Before-and-after page screenshots
______________________________
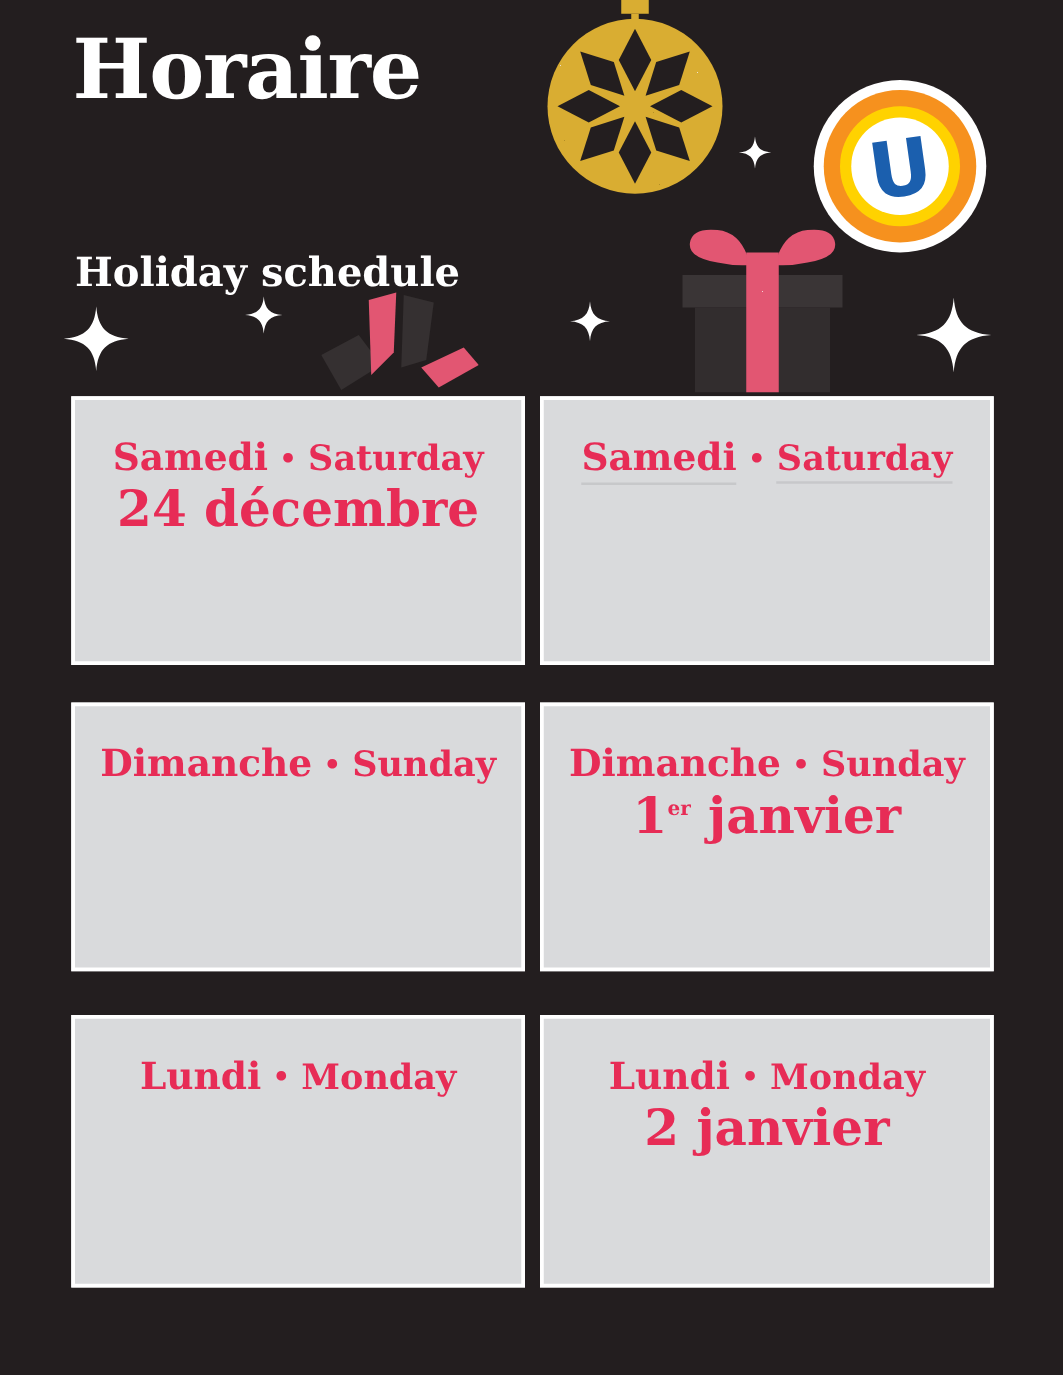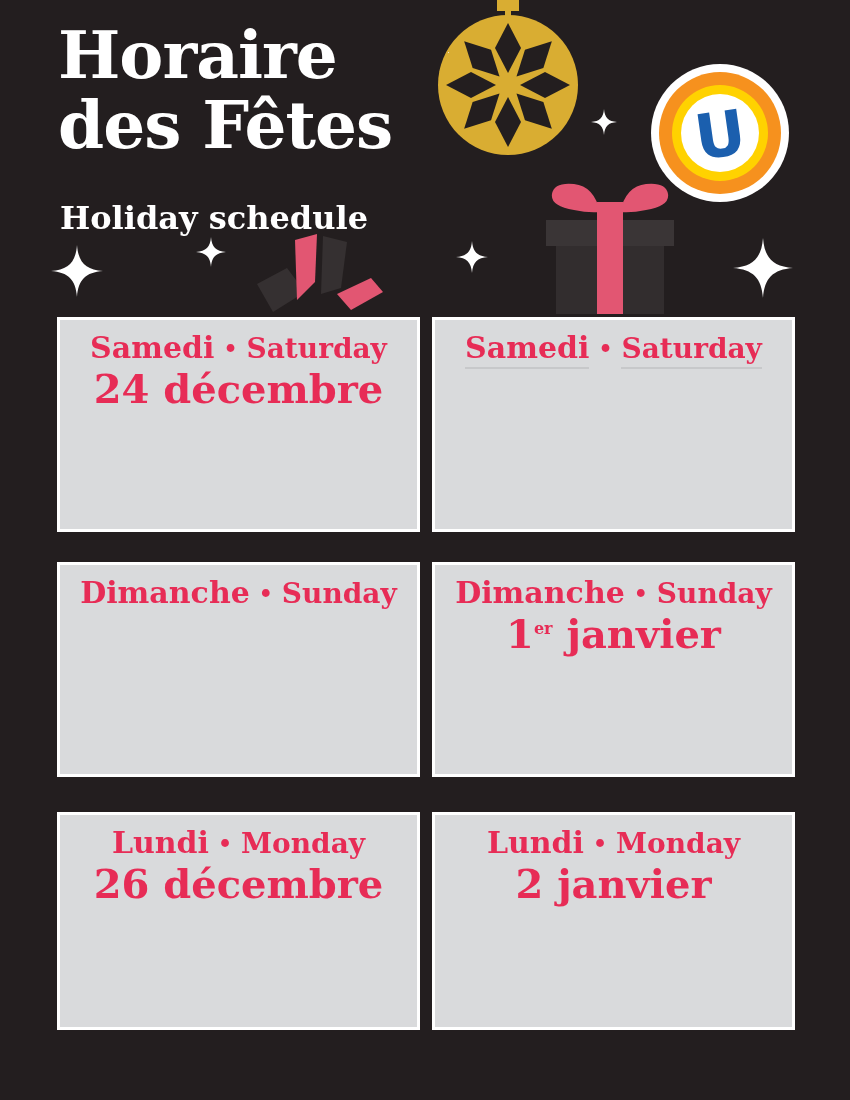--- a/index.html
+++ b/index.html
@@ -24,21 +24,21 @@
   }
 
   
   .deco{position:absolute;}
   .sparkle{position:absolute;}
 
   
   .card{
     position:absolute;width:363px;height:215px;box-sizing:border-box;
     background:#d9dadc;border:3px solid #ffffff;
-    text-align:center;padding-top:13px;
+    text-align:center;padding-top:32px;
   }
   .card.tall{height:218px;}
   .card-header{
     display:flex;justify-content:center;align-items:baseline;gap:9px;
     color:#e72c56;font-weight:bold;line-height:1;
   }
   .day-fr{font-size:30px;}
   .bullet{font-size:22px;position:relative;top:-2px;}
   .day-en{font-size:28px;}
   .u-line{border-bottom:2px solid #c7c8ca;padding-bottom:4px;}
@@ -79,21 +79,20 @@
         <feMerge>
             <feMergeNode in="SourceGraphic"></feMergeNode>
             <feMergeNode in="clipped"></feMergeNode>
           </feMerge>
       </filter>
     </defs>
   </svg>
 
   <div class="title">
     <div>Horaire</div>
-    <div>des Fêtes</div>
   </div>
   <div class="subtitle">Holiday schedule</div>
 
   <svg class="deco" style="left:433px;top:0" width="150" height="158" viewBox="0 0 150 158">
     <g fill="#d9ad33" filter="url(#glitter)">
       <rect x="64" y="0" width="22" height="11"></rect>
       <rect x="72" y="11" width="6" height="6"></rect>
       <circle cx="75" cy="85" r="70"></circle>
     </g>
     <g fill="#231e1f">
@@ -186,21 +185,20 @@
     </div>
     <div class="card-date"><span>1</span><span class="date-sup">er</span><span> janvier</span></div>
   </div>
 
   <div class="card tall" style="left:57px;top:812px">
     <div class="card-header">
       <span class="day-fr">Lundi</span>
       <span class="bullet">•</span>
       <span class="day-en">Monday</span>
     </div>
-    <div class="card-date"><span>26 décembre</span><span class="date-sup"></span><span></span></div>
   </div>
 
   <div class="card tall" style="left:432px;top:812px">
     <div class="card-header">
       <span class="day-fr">Lundi</span>
       <span class="bullet">•</span>
       <span class="day-en">Monday</span>
     </div>
     <div class="card-date"><span>2 janvier</span><span class="date-sup"></span><span></span></div>
   </div>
______________________________
**TASK REQUIREMENTS**
Retype the data above in full, exactly as it stands, and skip any image.

**EXERCISE RESULT**
--- a/index.html
+++ b/index.html
@@ -24,21 +24,21 @@
   }
 
   
   .deco{position:absolute;}
   .sparkle{position:absolute;}
 
   
   .card{
     position:absolute;width:363px;height:215px;box-sizing:border-box;
     background:#d9dadc;border:3px solid #ffffff;
-    text-align:center;padding-top:13px;
+    text-align:center;padding-top:32px;
   }
   .card.tall{height:218px;}
   .card-header{
     display:flex;justify-content:center;align-items:baseline;gap:9px;
     color:#e72c56;font-weight:bold;line-height:1;
   }
   .day-fr{font-size:30px;}
   .bullet{font-size:22px;position:relative;top:-2px;}
   .day-en{font-size:28px;}
   .u-line{border-bottom:2px solid #c7c8ca;padding-bottom:4px;}
@@ -79,21 +79,20 @@
         <feMerge>
             <feMergeNode in="SourceGraphic"></feMergeNode>
             <feMergeNode in="clipped"></feMergeNode>
           </feMerge>
       </filter>
     </defs>
   </svg>
 
   <div class="title">
     <div>Horaire</div>
-    <div>des Fêtes</div>
   </div>
   <div class="subtitle">Holiday schedule</div>
 
   <svg class="deco" style="left:433px;top:0" width="150" height="158" viewBox="0 0 150 158">
     <g fill="#d9ad33" filter="url(#glitter)">
       <rect x="64" y="0" width="22" height="11"></rect>
       <rect x="72" y="11" width="6" height="6"></rect>
       <circle cx="75" cy="85" r="70"></circle>
     </g>
     <g fill="#231e1f">
@@ -186,21 +185,20 @@
     </div>
     <div class="card-date"><span>1</span><span class="date-sup">er</span><span> janvier</span></div>
   </div>
 
   <div class="card tall" style="left:57px;top:812px">
     <div class="card-header">
       <span class="day-fr">Lundi</span>
       <span class="bullet">•</span>
       <span class="day-en">Monday</span>
     </div>
-    <div class="card-date"><span>26 décembre</span><span class="date-sup"></span><span></span></div>
   </div>
 
   <div class="card tall" style="left:432px;top:812px">
     <div class="card-header">
       <span class="day-fr">Lundi</span>
       <span class="bullet">•</span>
       <span class="day-en">Monday</span>
     </div>
     <div class="card-date"><span>2 janvier</span><span class="date-sup"></span><span></span></div>
   </div>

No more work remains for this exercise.